Why Spain, why now?

Now that Islamic State has claimed responsibility for the horror in Barcelona many people are asking ‘Why Spain?’  France, the UK and Belgium they understand since there has been a spate of attacks in recent years.  Perhaps even Sweden and Germany are on some peoples’ list even if these nations have suffered comparatively less. In this regard it is interesting how short our memories are.  It was scarcely a decade ago that Madrid was hit by a terrorist attack that is second only to 9/11 in terms of lethality: 192 dead and over 1,600 wounded back in 2004 when extremists put bombs on the metro.  Nevertheless, most people don’t seem to think of Spain when it comes to Islamist terrorism.

And we are safe in calling it Islamist terrorism at this juncture. Even if the IS claim is bogus, the most likely interpretation of this attack is Islamist.  This is of course not always so obvious.  After all, a similar tactic was used by a Hitler-loving loser in Charlottesville, Virginia less than a week ago (is it really less than a week?  How did we go from fretting about far right/white supremacist/xenophobic/neo-Nazis back to jihadis so soon?).  It is still to be determined whether the assailants were IS-directed or inspired and whether they may have spent time with the terrorist group (returning foreign fighters for instance?).  Yet there is no serious doubt that it is Islamist extremist in nature.

There are four primary reasons why Spain is seen as a viable target by the extremists.  In addition, the country has had a huge issue with violent radicalisation for decades.  A lot of this does not make the news in North America, but Spanish security agencies regularly make arrests and disrupt terrorist cells.  A new problem this is not.

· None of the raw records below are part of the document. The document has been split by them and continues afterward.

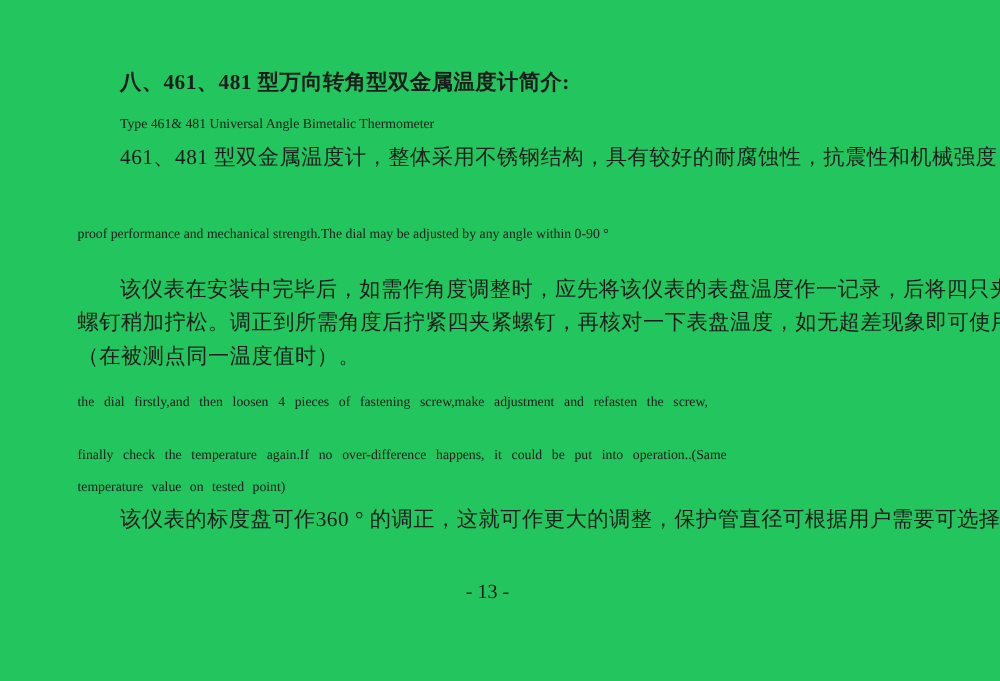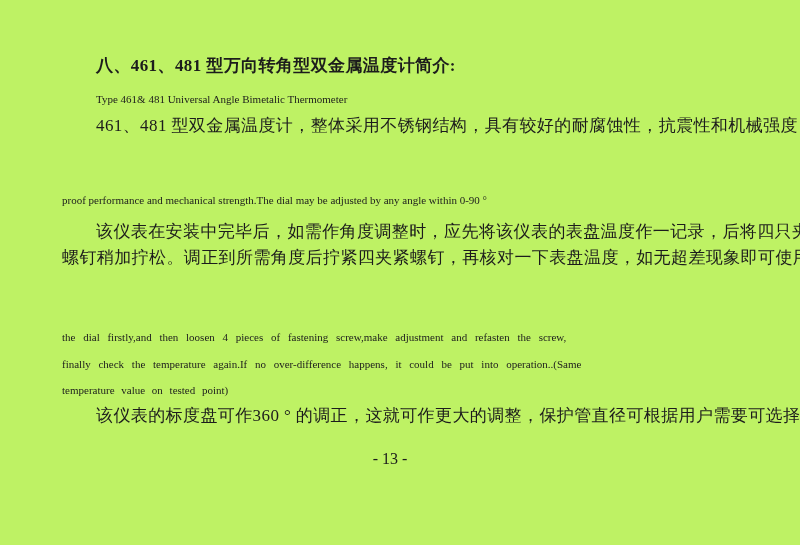--- a/index.html
+++ b/index.html
@@ -11,7 +11,7 @@
     position: relative;
     width: 800px;
     height: 545px;
-    background: #bef264;
+    background: #22c55e;
     overflow: hidden;
     font-family: "Liberation Serif", "DejaVu Serif", serif;
     color: #1c1c1c;

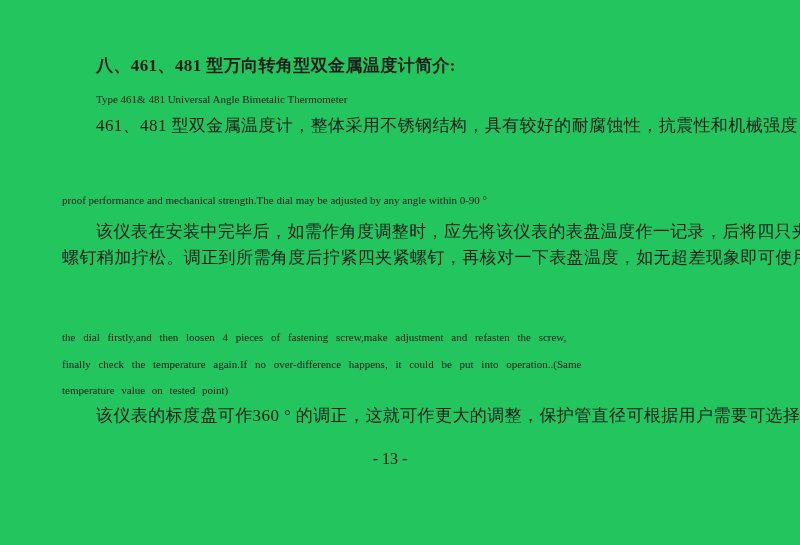--- a/index.html
+++ b/index.html
@@ -49,7 +49,7 @@
 
   <div class="l cjk indent" style="top:115px">461、481 型双金属温度计，整体采用不锈钢结构，具有较好的耐腐蚀性，抗震性和机械强度，该</div>
 
-  <div class="l en" style="top:189px">proof performance and mechanical strength.The dial may be adjusted by any angle within 0-90 °</div>
+  <div class="l en" style="top:176px">proof performance and mechanical strength.The dial may be adjusted by any angle within 0-90 °</div>
 
   <div class="l cjk indent" style="top:221px">该仪表在安装中完毕后，如需作角度调整时，应先将该仪表的表盘温度作一记录，后将四只夹紧</div>
   <div class="l cjk" style="top:247px">螺钉稍加拧松。调正到所需角度后拧紧四夹紧螺钉，再核对一下表盘温度，如无超差现象即可使用。</div>

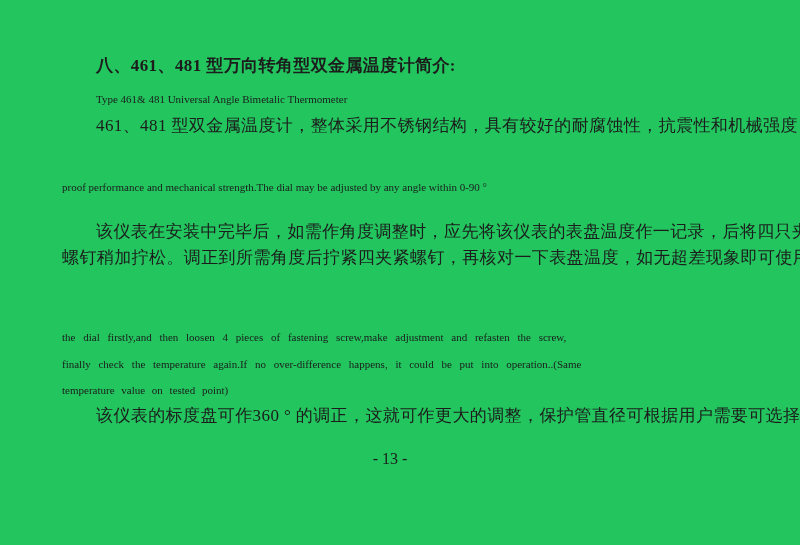--- a/index.html
+++ b/index.html
@@ -53,6 +53,7 @@
 
   <div class="l cjk indent" style="top:221px">该仪表在安装中完毕后，如需作角度调整时，应先将该仪表的表盘温度作一记录，后将四只夹紧</div>
   <div class="l cjk" style="top:247px">螺钉稍加拧松。调正到所需角度后拧紧四夹紧螺钉，再核对一下表盘温度，如无超差现象即可使用。</div>
+  <div class="l cjk" style="top:274px">（在被测点同一温度值时）。</div>
 
   <div class="l en wide" style="top:326px">the dial firstly,and then loosen 4 pieces of fastening screw,make adjustment and refasten the screw,</div>
   <div class="l en wide" style="top:353px">finally check the temperature again.If no over-difference happens, it could be put into operation..(Same</div>

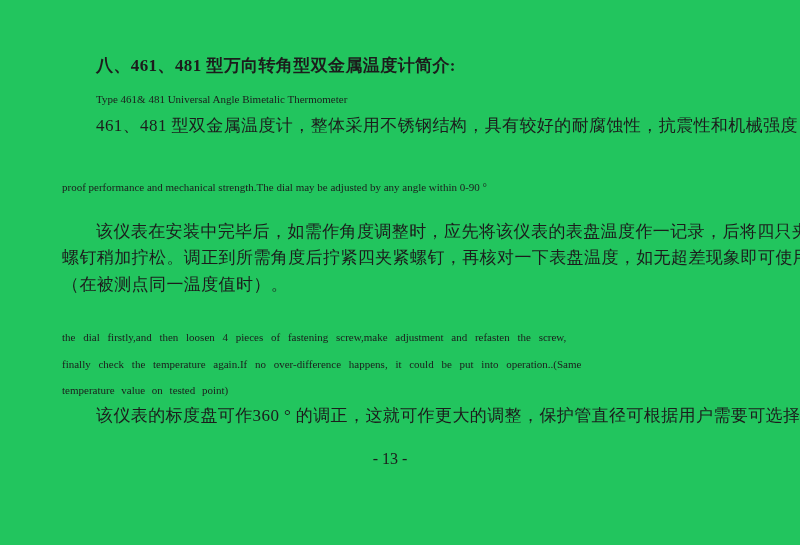--- a/index.html
+++ b/index.html
@@ -55,7 +55,7 @@
   <div class="l cjk" style="top:247px">螺钉稍加拧松。调正到所需角度后拧紧四夹紧螺钉，再核对一下表盘温度，如无超差现象即可使用。</div>
   <div class="l cjk" style="top:274px">（在被测点同一温度值时）。</div>
 
-  <div class="l en wide" style="top:326px">the dial firstly,and then loosen 4 pieces of fastening screw,make adjustment and refasten the screw,</div>
+  <div class="l en wide" style="top:311px">the dial firstly,and then loosen 4 pieces of fastening screw,make adjustment and refasten the screw,</div>
   <div class="l en wide" style="top:353px">finally check the temperature again.If no over-difference happens, it could be put into operation..(Same</div>
   <div class="l en wide-sm" style="top:379px">temperature value on tested point)</div>
 

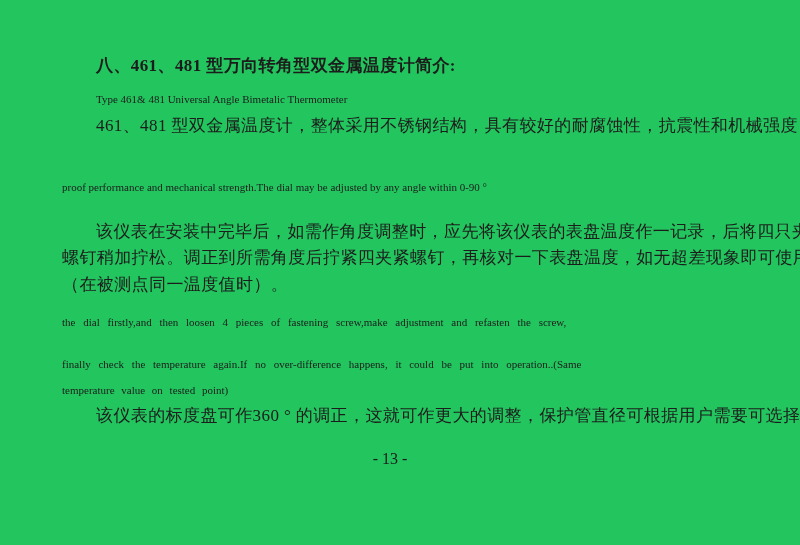--- a/index.html
+++ b/index.html
@@ -61,7 +61,7 @@
 
   <div class="l cjk indent" style="top:405px">该仪表的标度盘可作360 ° 的调正，这就可作更大的调整，保护管直径可根据用户需要可选择：</div>
 
-  <div class="footer" style="top:450px">- 13 -</div>
+  <div class="footer" style="top:465px">- 13 -</div>
 
 </div>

But back to those reasons, in ascending order of importance (in my view):

a) Spain still holds on to two tiny enclaves on the northern coast of Africa, Melilla and Ceuta. These are vestiges of old treaties between long dead kings who didn’t think to ask the locals what they wanted. In recent years Spanish authorities have had to deal with a serious illegal immigrant problem in the two cities as Moroccans and others seek to enter that territory to be considered ‘in the EU’ in the hopes of getting to more lucrative spots like England and Germany. The status of the enclaves rankles a lot of people including Islamist extremists (Al Qaeda leader Ayman al Zawahiri condemned the Spanish ‘usurping’ of the territories earlier this year).  They are a symbol of how a foreign power stole the ‘homes’ of Muslims.

b) building on this, Spain was of course part and parcel of the great Muslim ummah for almost 800 years (714-1492 AD).  Jihadis refuse to the use the word ‘Spain’ (derived from the name of the original Roman province) but instead use ‘al-Andalus’, the term to describe the territory  of Spain under its Muslim overlords.  To an Islamist extremist, land that was once Muslim  is always Muslim.  Spain must therefore return to the Islamic fold.

c) Spain is part of the West and the West is portrayed as Islam’s greatest enemy.  They see the West as engaged in a millennial struggle to dominate and eventually eliminate Islam and are therefore required to rise to their faith’s defence.  Spain deserves what it gets merely for being a Western nation.

d) because.  Just because.  Jihadi groups often engage in flowery rhetoric and propaganda to explain why they use violence but sometimes we over-analyse.  Some people just like to kill others.  They do not need a particularly complicated excuse.  Sometimes we have to accept that there are warped, bad people (I really don’t like the term evil due to its religious overtones) who do bad things.  I would guess that if you asked most of them why they maim and destroy you might get some memorised rationale about Islam and history and fate and divine duty, but if pressed they would have a hard time explaining what it all means.  They just like to take lives.

So Spain joins an ever-growing roster of nations struck in recent months/years by jihadi terrorism and Barcelona joins an ever-growing club of cities.  While none of this was unexpected by those who follow terrorism it is still a sad day for Spain.  And for all of us too.

By Phil Gurski

Phil Gurski is the President and CEO of Borealis Threat and Risk Consulting Ltd. Phil is a 32-year veteran of CSE and CSIS and the author of six books on terrorism.